Vom guten Stil zum schönen Stil

Ein professioneller Lektor sollte nicht nur für einen sauberen Stil sorgen, sondern er macht den Stil auch „schöner“. Das bedeutet, er ersetzt sich wiederholende Wörter durch treffende Synonyme. Auch im Satzbau sorgt er für Abwechslung.

Beispiel (unlektoriert):

„Sie gingen den langen Tunnel entlang. Sie mussten jedoch oft verschnaufen, weil der Tunnel so lang war. Sie kamen wieder an eine Abzweigung. Der nächste Tunnel sah wieder sehr lang aus. Sie verschnauften wieder. Sie hielten ihre Verschnaufpause aber nur kurz und gingen dann wieder den Tunnel entlang.“

Dieser Text erfüllt durchaus das Kriterium des sauberen Stils, aber besonders schön klingt er nicht. Die Wiederholungen bei Wortwahl und Satzbau machen den Text eintönig.

Ein Verbesserungsvorschlag (von vielen):

„Sie gingen den Tunnel entlang. Der Stollen war sehr lang, sodass sie öfter verschnaufen mussten. Bald kamen sie wieder zu einer Abzweigung. Auch der nächste Gang schien in die endlose Schwärze zu führen. Einmal mehr legten sie eine Pause ein. Sie hielten ihre Rast aber nur kurz und marschierten schließlich durch den nächsten Tunnel.“

Vom stockenden und plumpen Stil zum fließenden und eleganten Stil

Um einen stockenden Stil in einen fließenden Stil zu verwandeln, gibt es verschiedene Möglichkeiten. Manche Manuskripte haben zu viele Attribute, Artikel und Füllwörter, sodass der Lektor hier welche streicht. Andere Bücher wiederum haben zu wenig davon, weshalb der Lektor welche hinzufügt. Ähnlich verhält es sich mit Nomen und Pronomen. Zu viele Nomen machen einen Roman sperrig, zu viele Pronomen lassen den Text vage und plump wirken. Durch ein professionelles Lektorat wird der Text „flüssiger“ und eleganter.

Beispiel (unlektoriert):

„Sie kam. Die Tür mit dem silbernen Rahmen, der goldenen Klinke, der weißen Tür und dem magischen Symbol stand bereits offen. Sie ging rein. Drinnen erwarteten schwarze Magier sie. Sie stellte sich dazu. Warten. Es begann. Der Prozess. Der blondhaarige, hochgewachsene, ältlich wirkende Magier redete jetzt.

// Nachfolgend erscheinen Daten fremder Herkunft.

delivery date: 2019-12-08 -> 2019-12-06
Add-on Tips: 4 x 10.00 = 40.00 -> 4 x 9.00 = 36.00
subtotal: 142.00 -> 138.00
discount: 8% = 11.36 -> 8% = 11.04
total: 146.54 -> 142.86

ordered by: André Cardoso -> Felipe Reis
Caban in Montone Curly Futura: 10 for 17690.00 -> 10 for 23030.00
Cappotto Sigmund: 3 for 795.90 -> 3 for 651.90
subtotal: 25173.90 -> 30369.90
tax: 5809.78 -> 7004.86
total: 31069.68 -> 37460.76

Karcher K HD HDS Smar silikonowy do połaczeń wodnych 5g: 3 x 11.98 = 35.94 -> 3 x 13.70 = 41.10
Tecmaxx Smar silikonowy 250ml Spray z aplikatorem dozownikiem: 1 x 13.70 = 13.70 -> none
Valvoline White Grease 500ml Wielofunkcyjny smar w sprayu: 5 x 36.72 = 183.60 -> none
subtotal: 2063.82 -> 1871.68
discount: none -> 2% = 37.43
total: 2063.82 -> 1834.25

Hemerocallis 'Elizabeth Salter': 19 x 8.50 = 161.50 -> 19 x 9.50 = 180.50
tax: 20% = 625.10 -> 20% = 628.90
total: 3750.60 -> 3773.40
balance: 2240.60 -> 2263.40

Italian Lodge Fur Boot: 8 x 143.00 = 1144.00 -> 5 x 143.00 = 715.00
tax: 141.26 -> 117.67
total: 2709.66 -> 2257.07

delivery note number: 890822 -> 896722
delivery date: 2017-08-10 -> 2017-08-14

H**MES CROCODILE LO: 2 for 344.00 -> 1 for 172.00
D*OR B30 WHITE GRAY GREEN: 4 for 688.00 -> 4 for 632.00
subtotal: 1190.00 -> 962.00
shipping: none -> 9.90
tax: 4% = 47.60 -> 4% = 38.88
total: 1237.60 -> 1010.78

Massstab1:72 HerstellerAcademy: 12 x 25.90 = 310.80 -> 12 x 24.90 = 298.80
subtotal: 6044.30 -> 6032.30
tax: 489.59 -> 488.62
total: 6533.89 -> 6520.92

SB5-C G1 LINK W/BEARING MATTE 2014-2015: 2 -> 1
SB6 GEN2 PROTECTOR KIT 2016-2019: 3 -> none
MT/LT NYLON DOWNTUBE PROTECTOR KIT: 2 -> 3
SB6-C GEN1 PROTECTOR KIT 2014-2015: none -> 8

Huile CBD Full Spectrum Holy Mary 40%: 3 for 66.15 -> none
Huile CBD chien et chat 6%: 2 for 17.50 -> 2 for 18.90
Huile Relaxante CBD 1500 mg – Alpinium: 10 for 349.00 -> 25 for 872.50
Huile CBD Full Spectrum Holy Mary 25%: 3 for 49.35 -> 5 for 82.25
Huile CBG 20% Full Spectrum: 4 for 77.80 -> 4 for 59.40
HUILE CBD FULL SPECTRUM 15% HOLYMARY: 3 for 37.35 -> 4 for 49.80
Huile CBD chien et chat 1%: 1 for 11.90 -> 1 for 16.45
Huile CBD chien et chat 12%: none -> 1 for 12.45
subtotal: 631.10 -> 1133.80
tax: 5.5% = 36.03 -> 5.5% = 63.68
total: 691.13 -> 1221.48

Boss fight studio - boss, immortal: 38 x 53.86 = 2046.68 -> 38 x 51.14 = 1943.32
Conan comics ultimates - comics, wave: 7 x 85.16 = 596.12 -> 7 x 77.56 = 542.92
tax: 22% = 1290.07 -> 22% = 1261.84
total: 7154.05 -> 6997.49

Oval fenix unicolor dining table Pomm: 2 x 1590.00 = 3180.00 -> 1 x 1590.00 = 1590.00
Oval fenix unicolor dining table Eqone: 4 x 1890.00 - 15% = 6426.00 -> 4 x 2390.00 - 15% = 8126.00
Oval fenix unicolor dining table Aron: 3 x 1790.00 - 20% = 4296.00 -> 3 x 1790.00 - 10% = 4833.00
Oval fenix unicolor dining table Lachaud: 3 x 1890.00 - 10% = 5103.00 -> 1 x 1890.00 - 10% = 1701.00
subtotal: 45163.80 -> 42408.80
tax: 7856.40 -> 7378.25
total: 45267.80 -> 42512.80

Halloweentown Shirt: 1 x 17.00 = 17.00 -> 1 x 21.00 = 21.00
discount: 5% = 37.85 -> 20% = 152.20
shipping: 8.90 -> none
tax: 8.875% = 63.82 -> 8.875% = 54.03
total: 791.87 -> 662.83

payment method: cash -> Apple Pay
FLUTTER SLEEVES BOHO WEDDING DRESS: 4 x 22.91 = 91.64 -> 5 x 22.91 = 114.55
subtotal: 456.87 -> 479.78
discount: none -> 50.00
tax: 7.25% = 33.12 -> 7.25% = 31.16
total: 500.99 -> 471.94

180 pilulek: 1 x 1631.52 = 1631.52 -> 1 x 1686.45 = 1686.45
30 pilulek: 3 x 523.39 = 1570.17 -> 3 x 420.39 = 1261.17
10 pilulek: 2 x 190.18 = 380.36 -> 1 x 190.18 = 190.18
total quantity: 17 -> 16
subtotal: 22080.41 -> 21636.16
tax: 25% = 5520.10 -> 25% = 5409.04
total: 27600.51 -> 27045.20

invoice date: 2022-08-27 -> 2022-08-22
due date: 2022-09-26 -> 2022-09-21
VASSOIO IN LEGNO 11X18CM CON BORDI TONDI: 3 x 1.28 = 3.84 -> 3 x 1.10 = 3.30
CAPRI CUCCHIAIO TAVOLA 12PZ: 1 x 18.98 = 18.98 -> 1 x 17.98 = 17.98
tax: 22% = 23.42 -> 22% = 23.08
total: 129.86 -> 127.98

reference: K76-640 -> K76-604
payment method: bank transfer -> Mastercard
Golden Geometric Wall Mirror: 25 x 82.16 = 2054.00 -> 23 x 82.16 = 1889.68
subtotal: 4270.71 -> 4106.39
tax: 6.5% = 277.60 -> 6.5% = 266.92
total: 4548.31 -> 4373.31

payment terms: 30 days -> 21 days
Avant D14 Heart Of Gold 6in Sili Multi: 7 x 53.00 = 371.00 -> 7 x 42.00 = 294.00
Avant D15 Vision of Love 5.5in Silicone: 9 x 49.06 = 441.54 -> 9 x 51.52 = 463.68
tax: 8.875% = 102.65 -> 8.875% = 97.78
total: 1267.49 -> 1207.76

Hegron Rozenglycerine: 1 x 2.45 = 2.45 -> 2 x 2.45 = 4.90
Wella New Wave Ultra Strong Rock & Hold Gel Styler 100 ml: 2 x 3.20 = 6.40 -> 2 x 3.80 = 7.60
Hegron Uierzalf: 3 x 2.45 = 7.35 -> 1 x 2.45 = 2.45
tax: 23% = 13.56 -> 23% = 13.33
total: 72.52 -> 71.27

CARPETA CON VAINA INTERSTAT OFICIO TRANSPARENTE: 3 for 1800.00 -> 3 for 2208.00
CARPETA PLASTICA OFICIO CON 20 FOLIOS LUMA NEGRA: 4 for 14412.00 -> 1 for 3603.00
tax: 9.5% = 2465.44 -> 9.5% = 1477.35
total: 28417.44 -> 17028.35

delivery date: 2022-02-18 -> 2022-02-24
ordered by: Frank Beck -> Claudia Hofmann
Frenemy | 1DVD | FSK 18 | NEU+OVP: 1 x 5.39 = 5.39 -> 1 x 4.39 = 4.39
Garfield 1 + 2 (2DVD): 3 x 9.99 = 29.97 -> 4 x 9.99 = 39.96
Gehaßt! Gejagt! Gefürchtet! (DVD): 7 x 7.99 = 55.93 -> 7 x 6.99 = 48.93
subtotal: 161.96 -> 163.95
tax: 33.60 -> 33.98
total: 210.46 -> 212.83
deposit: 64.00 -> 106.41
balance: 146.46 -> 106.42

Ein Verbesserungsvorschlag (von vielen):

„Sie kam zum Gerichtssaal der schwarzen Magier. Die Tür mit dem Gildensymbol stand bereits offen. Sie trat ein. In der Halle erwarteten sie acht Zauberer mit ernster Miene. Sie stellte sich in ihre Mitte. Jetzt hieß es warten. Mehrere Minuten vergingen, ehe der Prozess begann. Ein älterer Mann mit blondem Haar erhob sich und holte tief Luft für eine lange Rede.

So oder ähnlich könnte ein Lektorat des Beispieltextes aussehen. Beim Verbesserungsvorschlag hat der Lektor bereits eine Interpretationsleistung erbracht. Manche Informationen sind aus der ersten Version nicht zu entnehmen. Ein guter Lektor lektoriert eine Manuskriptseite immer vor dem Hintergrund des Gesamtwerks.